Я всегда с неохотой брался за чтение религиозных книг. Мне были не по душе их абсолютистские притязания. Виденные мной религиозные обряды не внушали мне желания обратиться к первоисточникам. И все же я вынужден был взяться за эти книги, ибо незнание их не было достоинством, а зачастую являлось серьезной помехой. Я знаю, что некоторые из них оказали глубокое влияние на человечество, а все, что способно оказать такое влияние, должно обладать какой-то внутренней силой и достоинствами, неким источником жизненной энергии. Мне было очень трудно заставить себя прочитать целиком многие их разделы, ибо, как я ни старался, я не мог вызвать в себе достаточный интерес к ним. Однако красота некоторых текстов очаровывала меня. Временами я наталкивался на какую-нибудь фразу или предложение, которые приводили меня в восторг, вызывая ощущение чего-то поистине великого. Отдельные изречения Будды и Христа сияли глубоким смыслом и казались мне применимыми к нашему времени в той же мере, как и две тысячи или более лет назад, когда они были произнесены. В них была какая-то покоряющая подлинность, неизменность, которых не могли коснуться время и пространство. Такие чувства испытывал я иногда, читая о Сократе или о китайских философах, а также при чтении Упанишад и «Бхага-вадгиты». Меня не интересовали метафизика, описание ритуала и многие другие вещи, очевидно не имевшие отношения к стоявшим передо мной проблемам. Может быть, я не понимал скрытого смысла многого из того, что читал, и, действительно, порой вторичное чтение проливало больше света. Я не прилагал особых усилий понять таинственные места и пропускал те, которые не представляли для меня особой важности. Не интересовали меня и пространные комментарии и глоссарии. Я не мог подходить к этим книгам, да и вообще к каким-либо книгам, как к священному писанию, которое следует целиком и полностью принимать на веру. Такого рода подход к книге как к священному писанию делает мой ум невосприимчивым к ее содержанию. Я относился к ним с гораздо большей теплотой и непредубежденностью, когда мог рассматривать их в качестве произведений, созданных людьми, весьма мудрыми и прозорливыми, но все же простыми смертными, а не воплощениями или глашатаями божества, о котором я ничего не знал и в которое я не верил.
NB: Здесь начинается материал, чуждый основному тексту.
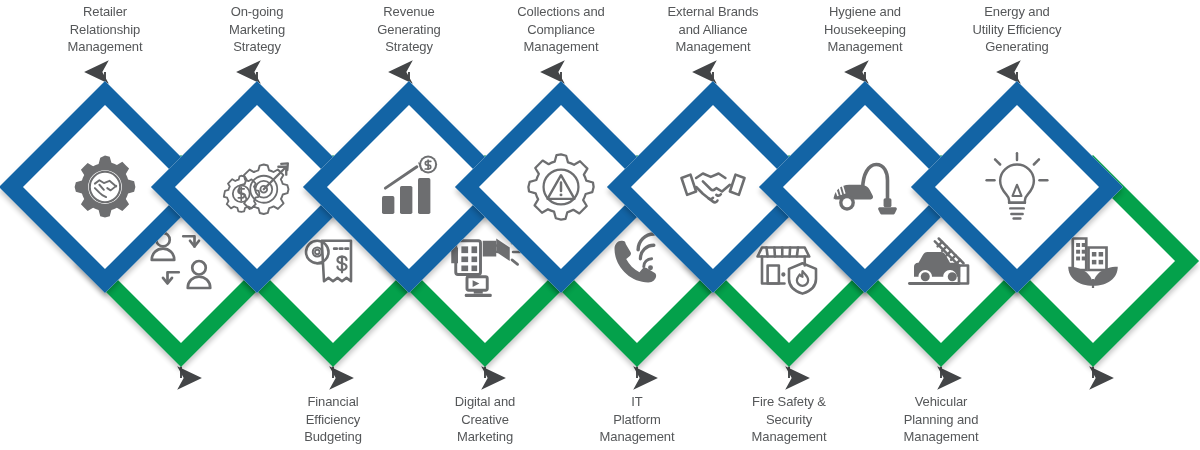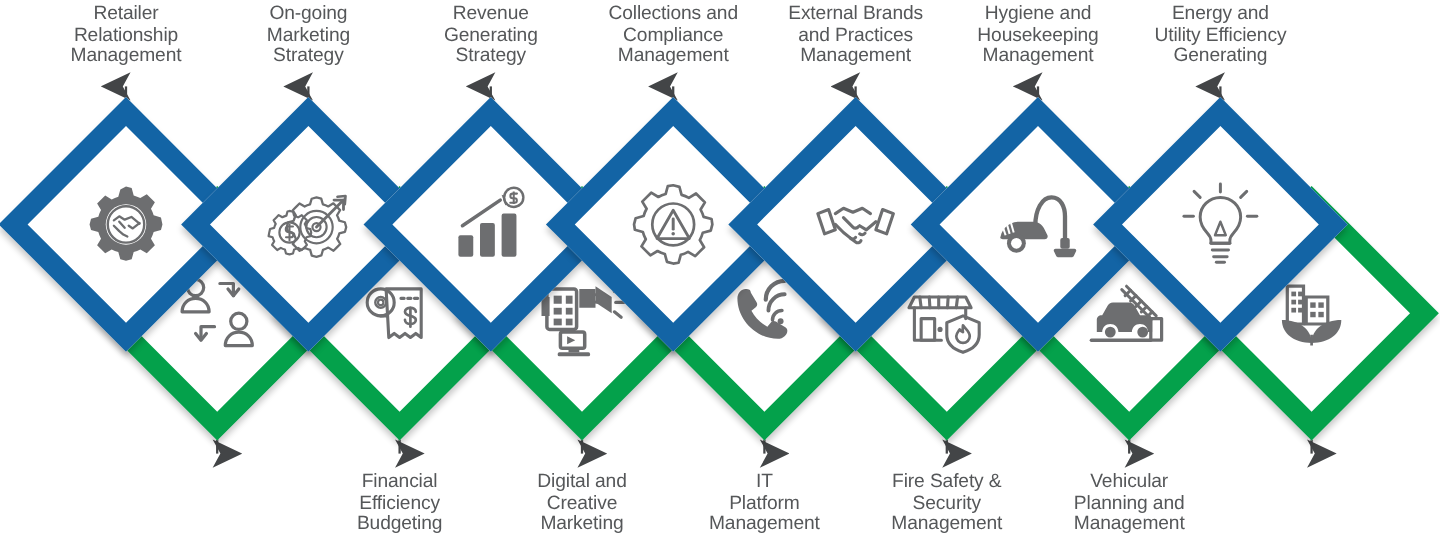--- a/index.html
+++ b/index.html
@@ -23,7 +23,7 @@
     position: absolute;
     text-align: center;
     color: #555759;
-    font-size: 16px;
+    font-size: 13px;
     line-height: 17.5px;
     font-family: "Liberation Sans", sans-serif;
     letter-spacing: -0.1px;

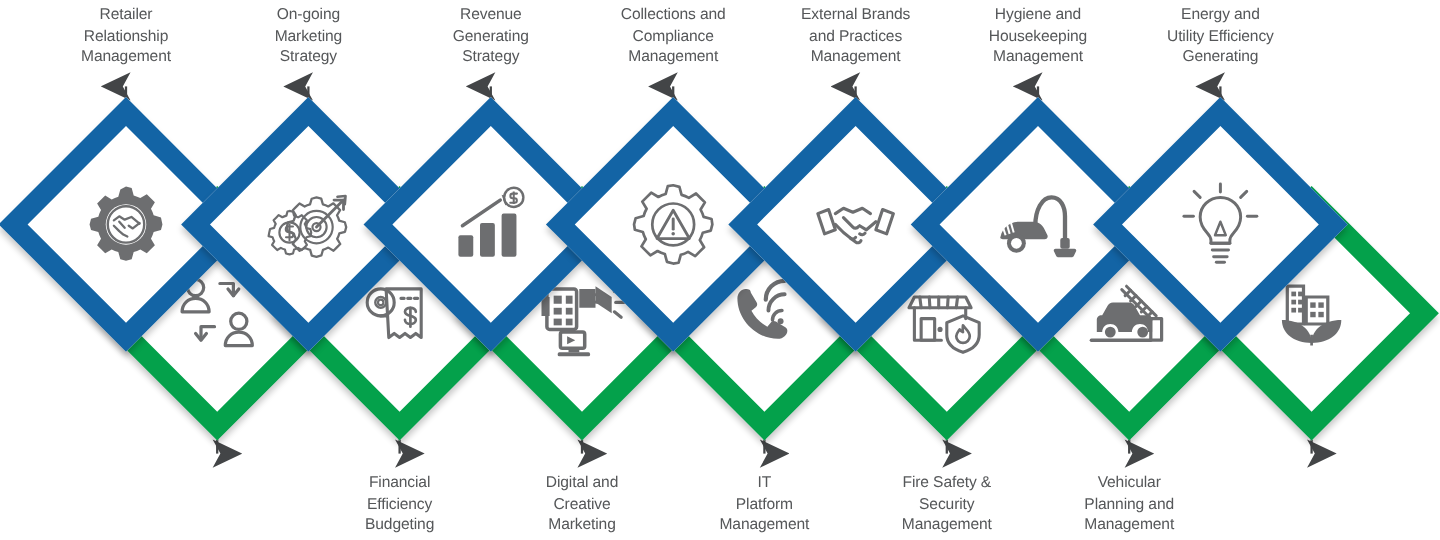--- a/index.html
+++ b/index.html
@@ -122,7 +122,7 @@
 Compliance
 Management</div>
   <div class="label label-top" style="left:623px;width:180px;top:3px;">External Brands
-and Practices
+and Alliance
 Management</div>
   <div class="label label-top" style="left:775px;width:180px;top:3px;">Hygiene and
 Housekeeping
Способность человеческого разума и духа подниматься на большие высоты и стараться затем поднять до этих высот других всегда казалась мне более замечательной и величественной, нежели превращение человека в глашатая божественной или высшей силы. Некоторые из основоположников религий были замечательными личностями, но вся их слава меркнет в моих глазах, когда я перестаю думать о них как о человеческих существах. Развитие разума и духа человека — вот что производит на меня впечатление и обнадеживает меня, а не использование человека в качестве агента для передачи послания.